Publié le 18 septembre 2014 | Une

Pierre Allard est maire (ADS) de Saint-Junien et conseiller général depuis 2001.

Pierre Allard est maire (ADS) de Saint-Junien et conseiller général depuis 2001.

Le maire de Saint-Junien se présente donc aux élections sénatoriales du 28 septembre. Face à un PS (représenté par les deux premiers élus départementaux Marie-Françoise Pérol-Dumont et Laurent Lafaye) qui souffre de la mauvaise image du gouvernement et qui craint les résultats dans un paysage changé depuis les municipales du printemps, le candidat d’Haute-Vienne Terre de Gauche (avec Aurélie Laurière) entend bien faire entendre la voix du terrain.
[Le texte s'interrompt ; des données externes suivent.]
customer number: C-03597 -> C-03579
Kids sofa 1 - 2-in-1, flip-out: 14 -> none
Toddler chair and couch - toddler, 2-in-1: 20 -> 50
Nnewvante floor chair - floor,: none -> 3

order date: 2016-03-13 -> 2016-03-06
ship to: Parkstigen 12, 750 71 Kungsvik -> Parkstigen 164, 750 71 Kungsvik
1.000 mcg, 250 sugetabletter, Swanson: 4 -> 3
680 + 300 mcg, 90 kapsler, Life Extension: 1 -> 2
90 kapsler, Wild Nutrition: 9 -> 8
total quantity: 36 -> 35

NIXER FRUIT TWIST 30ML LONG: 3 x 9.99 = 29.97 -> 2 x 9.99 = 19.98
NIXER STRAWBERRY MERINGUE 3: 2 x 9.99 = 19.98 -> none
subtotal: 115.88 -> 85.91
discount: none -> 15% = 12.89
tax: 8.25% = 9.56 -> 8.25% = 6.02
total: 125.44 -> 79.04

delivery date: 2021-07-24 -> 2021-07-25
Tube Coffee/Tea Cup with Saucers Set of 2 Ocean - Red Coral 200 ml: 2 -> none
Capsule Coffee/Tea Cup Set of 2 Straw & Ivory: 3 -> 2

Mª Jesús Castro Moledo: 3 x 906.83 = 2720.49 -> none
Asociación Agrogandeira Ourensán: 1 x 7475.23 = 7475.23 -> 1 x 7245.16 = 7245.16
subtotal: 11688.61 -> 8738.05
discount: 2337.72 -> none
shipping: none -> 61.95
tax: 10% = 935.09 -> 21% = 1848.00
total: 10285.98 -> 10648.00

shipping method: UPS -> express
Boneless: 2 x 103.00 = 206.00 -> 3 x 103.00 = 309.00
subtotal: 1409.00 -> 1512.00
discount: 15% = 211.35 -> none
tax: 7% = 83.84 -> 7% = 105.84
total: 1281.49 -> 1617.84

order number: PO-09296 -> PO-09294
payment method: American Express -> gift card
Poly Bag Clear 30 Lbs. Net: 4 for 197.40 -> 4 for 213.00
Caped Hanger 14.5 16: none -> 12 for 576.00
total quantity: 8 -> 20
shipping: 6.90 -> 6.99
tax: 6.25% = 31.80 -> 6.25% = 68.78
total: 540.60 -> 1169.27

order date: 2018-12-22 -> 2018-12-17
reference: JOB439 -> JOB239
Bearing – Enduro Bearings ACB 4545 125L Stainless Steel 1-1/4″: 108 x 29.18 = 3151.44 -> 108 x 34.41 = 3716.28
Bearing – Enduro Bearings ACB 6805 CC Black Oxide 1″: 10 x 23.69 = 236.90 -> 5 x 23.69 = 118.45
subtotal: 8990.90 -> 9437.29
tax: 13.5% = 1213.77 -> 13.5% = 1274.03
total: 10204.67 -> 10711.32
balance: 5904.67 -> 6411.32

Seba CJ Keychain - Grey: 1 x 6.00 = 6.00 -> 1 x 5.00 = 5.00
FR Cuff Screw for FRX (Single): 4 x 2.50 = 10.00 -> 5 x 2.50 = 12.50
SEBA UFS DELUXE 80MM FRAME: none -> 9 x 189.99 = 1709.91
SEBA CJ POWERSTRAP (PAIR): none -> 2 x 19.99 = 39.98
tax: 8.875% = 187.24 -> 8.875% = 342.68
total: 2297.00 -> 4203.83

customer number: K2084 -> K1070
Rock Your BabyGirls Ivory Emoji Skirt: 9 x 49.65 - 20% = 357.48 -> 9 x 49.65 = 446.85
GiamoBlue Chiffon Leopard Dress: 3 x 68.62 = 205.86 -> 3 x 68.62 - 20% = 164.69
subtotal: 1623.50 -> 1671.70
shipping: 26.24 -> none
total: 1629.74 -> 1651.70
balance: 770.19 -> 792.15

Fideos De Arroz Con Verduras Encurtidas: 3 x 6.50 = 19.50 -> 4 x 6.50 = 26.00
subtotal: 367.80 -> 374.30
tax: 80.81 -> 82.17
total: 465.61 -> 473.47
«Ce qui m’a décidé a me présenter c’est la façon dont sont traitées les collectivités locales. Depuis 3 ans on assiste à une baisse constante des dotations et on nous présente maintenant une réforme territoriale qui va encore plus éloigner les élus des citoyens. On parle de mille-feuilles administratif mais est-ce qu’on a regardé comment ça se passe dans d’autres pays ? On ne peut pas continuellement demander aux élus locaux de se rattacher à des collectivités encore plus grandes avec moins de moyens…»

Pour Pierre Allard, «il n’y a pas de bonne réforme sans travail de fond et sans concertation avec le terrain. Les élus des communes rurales, de tous les bords, font un travail admirable et on s’apprête à casser 200 ans de démocratie locale pour rentrer dans les critères européens. Étant un élu rural depuis 1999, je pense pouvoir apporter au Sénat une diversité nécessaire. Je ne compte pas me placer en opposition systématique au PS mais il faut apporter une autre vision des choses. Le Sénat est plus en lien avec les collectivités et reste donc moins connu des citoyens mais il y a des méthodes modernes pour changer ça. L’exemple de Cécile Cukierman (séantrice PC de la Loire à 38 ans) est un de ceux que l’on peut suivre pour rajeunir le Sénat et lui donner plus de pouvoirs».

Reste à voir si les grands électeurs lui porteront leur confiance et se laisseront aller à sanctionner un PS très représenté à l’Assemblée Nationale et au Sénat, «pour arrêter de prendre des décisions dans les grandes métropoles et revenir sur le terrain».